The diagnosis, honestly, hit me like a bullet train. Thoughts paced around inside my brain, trying to logically cope with my new identity: But I don’t look like I have anorexia. But I eat. But I weigh more than a hundred pounds. But I eat. But I eat. I eat. But. Eat. But. And it made my sickness feel more serious, more real, more commonly understood than “eating disorder not otherwise specified.” And yet, the thing that still ran through my head while all the other thoughts took leisurely strolls was: don’t make me eat more, don’t make me gain weight, I don’t need to, I don’t want to. 

“Anorexia is the 3rd most common chronic illness among adolescents, after asthma and obesity.”

I remember the first time that I realized that food makes you fat. I mean, I always knew that it did—it’s pretty obvious, right?—but not for me. I always thought that I was safe from that slippery slope. But it was in my health class during my sophomore year that I began to become conscious of the ever controlling calories. My teacher (a gorgeous former cheerleader that all of the pimply boys in the class swooned over) pulled up pictures on a PowerPoint to show us how many calories were really in the popular dishes at all of my favorite local restaurants. I think it was when she showed us how many calories were in the chicken crisper dish at Chili’s that I realized that maybe my calorie intake was just too much. I ate out a lot, and when I ate out, I didn’t really care what it was I was eating- I just got what sounded delicious. With each slide I sunk lower and lower into my seat and guilt and shame began to sink their nails into my exposed mind. After that I went home and realized that the information I read on the cereal box when I was bored during breakfast in the morning was actually telling me how many of those pesky, fat building calories I was eating after my fourth bowl of Honeycomb or my third helping of Kraft mac and cheese. This sparked my obsession with counting calories. I let it consume me anything labeled over 200 calories I slowly put back on the shelf and turned for something else. 

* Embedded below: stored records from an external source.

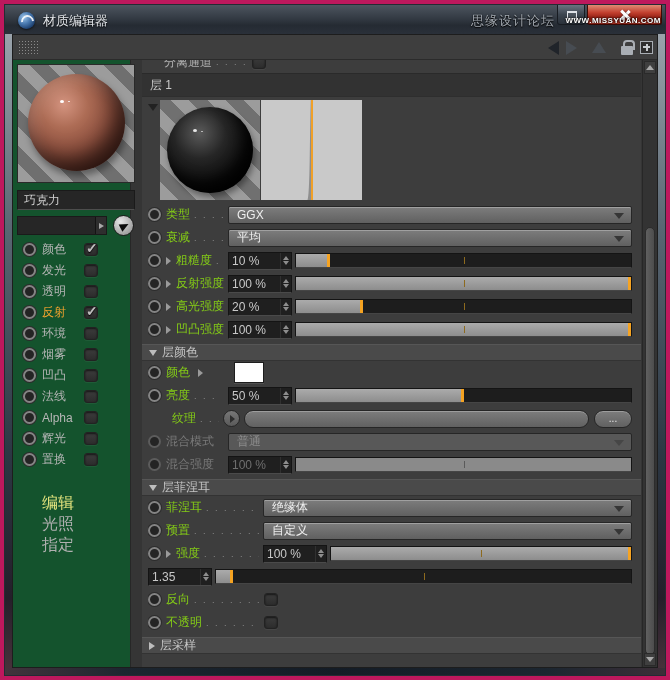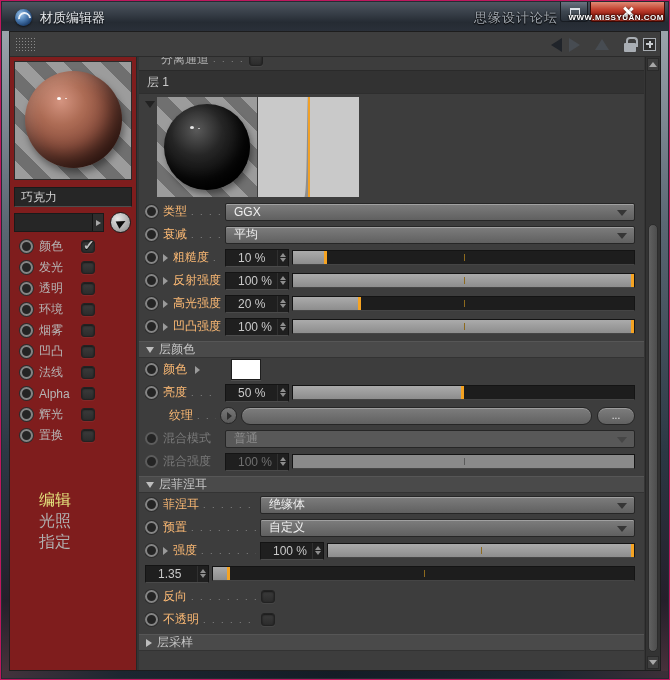--- a/index.html
+++ b/index.html
@@ -1,19 +1,19 @@
 <!DOCTYPE html>
 <html><head>
 <meta charset="utf-8">
 <style>
   * { margin:0; padding:0; box-sizing:border-box; }
   html,body { background:#111; }
   body { font-family:"Liberation Sans", sans-serif; }
 
-  .win { position:relative; width:670px; height:680px; background:#252b33; border:1px solid #be185d; overflow:hidden; }
+  .win { position:relative; width:670px; height:680px; background:#252b33; border:4px solid #be185d; overflow:hidden; }
 
   
   .titlebar { position:absolute; top:1px; left:1px; right:1px; height:29px;
     background:linear-gradient(180deg,#4d555f 0%,#343b44 45%,#252b33 70%,#2a3039 100%); }
   .app-icon { position:absolute; left:13px; top:7px; width:17px; height:17px; border-radius:50%;
     background:radial-gradient(circle at 35% 32%,#9cc4e8 0%,#4a7ab0 40%,#1c3f6e 75%,#0b2242 100%);
     box-shadow:0 1px 2px rgba(0,0,0,.6); }
   .app-icon::after { content:''; position:absolute; left:3px; top:3px; width:9px; height:9px; border-radius:50%;
     border:2px solid rgba(255,255,255,.85); border-right-color:transparent; border-bottom-color:transparent;
     transform:rotate(40deg); }
@@ -55,21 +55,21 @@
   .lock { position:relative; width:12px; height:9px; background:#a9aeb4; border-radius:1px; margin-top:6px; margin-left:8px; }
   .lock::before { content:''; position:absolute; top:-6px; left:2px; width:8px; height:8px;
     border:2px solid #a9aeb4; border-bottom:none; border-radius:4px 4px 0 0; }
   .plus-box { position:relative; width:13px; height:13px; border:1.5px solid #a9aeb4; background:#2e2e2e; }
   .plus-box::before { content:''; position:absolute; left:4.5px; top:1.5px; width:2px; height:7px; background:#c8ccd0; }
   .plus-box::after  { content:''; position:absolute; left:2px; top:4px; width:7px; height:2px; background:#c8ccd0; }
 
   .main { position:absolute; top:25px; left:0; right:0; bottom:0; background:#353535; }
 
   
-  .sidebar { position:absolute; left:0; top:0; bottom:0; width:127px; background:#7f1d1d; border-right:1px solid #272727; }
+  .sidebar { position:absolute; left:0; top:0; bottom:0; width:118px; background:#14532d; border-right:1px solid #272727; }
   .mat-preview { position:absolute; left:4px; top:4px; width:118px; height:119px; border:1px solid #2a2a2a;
     background:repeating-linear-gradient(45deg,#9c9c9c 0 13px,#6f6f6f 13px 26px); overflow:hidden; }
   .matball { position:absolute; left:10px; top:9px; width:97px; height:97px; border-radius:50%;
     background:radial-gradient(circle at 37% 31%,#d49480 0%,#ad6c55 26%,#8c4f3e 52%,#60externalLink2f24 78%,#381a10 96%);
     background:radial-gradient(circle at 37% 31%,#d49480 0%,#ad6c55 26%,#8c4f3e 52%,#602f24 78%,#381a10 96%);
     box-shadow:inset -10px -12px 20px rgba(0,0,0,.55), inset 6px 8px 14px rgba(255,255,255,.12), 2px 5px 7px rgba(0,0,0,.4); }
   .matball::after { content:''; position:absolute; left:32px; top:26px; width:4px; height:3px; background:#fff; border-radius:50%;
     box-shadow:7px 0 0 -1px rgba(255,255,255,.95); }
   .name-field { position:absolute; left:4px; top:130px; width:118px; height:20px; background:#262626;
     border:1px solid #1a1a1a; border-bottom-color:#4d4d4d; color:#d2d2d2; font-size:12px; line-height:18px; padding-left:6px; }
@@ -118,36 +118,36 @@
     box-shadow:inset -8px -10px 14px rgba(0,0,0,.8), 2px 4px 6px rgba(0,0,0,.4); }
   .ball-black::after { content:''; position:absolute; left:26px; top:22px; width:4px; height:3px; background:#e8e8e8;
     border-radius:50%; box-shadow:7px 1px 0 -1px rgba(230,230,230,.9); }
   .curve-tile { position:absolute; left:119px; top:3px; width:101px; height:100px; background:#c9c9c9; overflow:hidden; }
   .curve-tile svg { position:absolute; inset:0; width:100%; height:100%; }
   .curve-line { position:absolute; left:50%; top:0; bottom:0; width:2px; margin-left:-1px; background:#f0a028; }
 
   .prow { display:flex; align-items:center; height:23px; padding-left:6px; padding-right:9px; }
   .lblcol { display:flex; align-items:center; flex:none; overflow:hidden; }
   .lblcol.w1 { width:80px; } .lblcol.w2 { width:115px; }
-  .plabel { font-size:12px; color:#fdba74; margin-left:5px; white-space:nowrap; }
+  .plabel { font-size:12px; color:#84cc16; margin-left:5px; white-space:nowrap; }
   .prow.disabled .plabel, .prow.disabled .dots { color:#787878; }
   .exp { width:0; height:0; border-left:5px solid #9a9a9a; border-top:4px solid transparent; border-bottom:4px solid transparent;
     margin-left:5px; flex:none; }
 
   .dropdown { flex:1; height:18px; background:linear-gradient(180deg,#7d7d7d,#606060); border:1px solid #262626; border-radius:2px;
     box-shadow:inset 0 1px 0 rgba(255,255,255,.28); display:flex; align-items:center; padding:0 8px; position:relative;
     font-size:12px; color:#efefef; }
   .dropdown::after { content:''; position:absolute; right:7px; top:6px; width:0; height:0;
     border-left:5.5px solid transparent; border-right:5.5px solid transparent; border-top:6px solid #363636; }
   .dropdown.disabled { background:#585858; color:#8c8c8c; box-shadow:none; }
   .dropdown.disabled::after { border-top-color:#464646; }
 
   .spinner { flex:none; width:64px; height:18px; background:#1f1f1f; border:1px solid #141414; border-bottom-color:#4a4a4a;
     display:flex; align-items:center; }
-  .spinner .val { flex:1; font-size:12px; color:#c9c9c9; padding-left:12px; white-space:nowrap; }
+  .spinner .val { flex:1; font-size:12px; color:#c9c9c9; padding-left:3px; white-space:nowrap; }
   .spinner .arr { flex:none; width:11px; height:100%; border-left:1px solid #303030; display:flex; flex-direction:column;
     align-items:center; justify-content:center; gap:1px; }
   .spinner .arr i { display:block; width:0; height:0; border-left:3px solid transparent; border-right:3px solid transparent; }
   .spinner .arr .u { border-bottom:4px solid #8e8e8e; } .spinner .arr .d { border-top:4px solid #8e8e8e; }
   .prow.disabled .spinner .val { color:#6f6f6f; }
 
   .slider { flex:1; height:15px; margin-left:3px; background:#1d1d1d; border:1px solid #141414; border-bottom-color:#454545;
     position:relative; }
   .slider .fill { position:absolute; left:0; top:0; bottom:0; background:linear-gradient(180deg,#ababab,#8d8d8d); }
   .slider .fill::after { content:''; position:absolute; right:0; top:0; bottom:0; width:3px; background:#f5a322; }
@@ -244,20 +244,25 @@
           <div class="chrow">
               <span class="radio"></span>
               <span class="lbl">发光</span>
               <span class="cb"></span>
             </div>
           <div class="chrow">
               <span class="radio"></span>
               <span class="lbl">透明</span>
               <span class="cb"></span>
             </div>
+          <div class="chrow hl">
+              <span class="radio"></span>
+              <span class="lbl">反射</span>
+              <span class="cb checked"></span>
+            </div>
           <div class="chrow">
               <span class="radio"></span>
               <span class="lbl">环境</span>
               <span class="cb"></span>
             </div>
           <div class="chrow">
               <span class="radio"></span>
               <span class="lbl">烟雾</span>
               <span class="cb"></span>
             </div>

“Before the nineteenth century, behaviors now considered to be symptoms of eating disorders were socially accepted, perceived as a manifestation of holy behavior. In medieval Europe, a large number of nuns adopted ascetical practices, including strict starvation, in order to reach unity with Christ. Similarly, in the pre-Victorian and the Victorian era, so-called ‘fasting women’ were admired by the rest of society and considered to be an object of curiosity by doctors and scientists.”

But I never thought that I would ever cower at even the thought of food. Yet here I am—on date nights with my husband taking thirty minutes to look over the menu and decide what to order, constantly touching my stomach to see if there’s been any added bulge or sneakily googling calories on  my iPhone to make sure I hit under 1,200. I usually fly right past the appetizers, entrees, pastas, pizzas, sandwiches, soups, and aim straight for the salads. Anything that won’t stick, ED tells me.

Sometimes deciding takes longer, though. Usually that’s when I’m battling in my head between what I actually want and what actually sounds delicious, and what I won’t regret later. Once, on a date with my now husband at Malawi’s, I stood in line staring up at the menu for twenty minutes going back and forth between the pizza I was eyeing and the salad that sounded okay, but would save me from the guilt and shame I knew I would later feel. The girl at the cash register stared at me like I was a freak. I even walked up to order once and second guessed myself as I was speaking. Literally twenty minutes and I finally gave in.

I ordered the salad. 

My family, similar to most families, likes to revolve life around food. At family gatherings, food is a constant conversation—delicious food, disgusting food, buffets and foreign food, food memories, food traumas, food discoveries, food, food, food. Every first Sunday of the month we gather for an extended family dinner and the more food, the better. Funerals are followed by food. Weddings are followed by food. Gatherings are better attended depending on the food that is served. 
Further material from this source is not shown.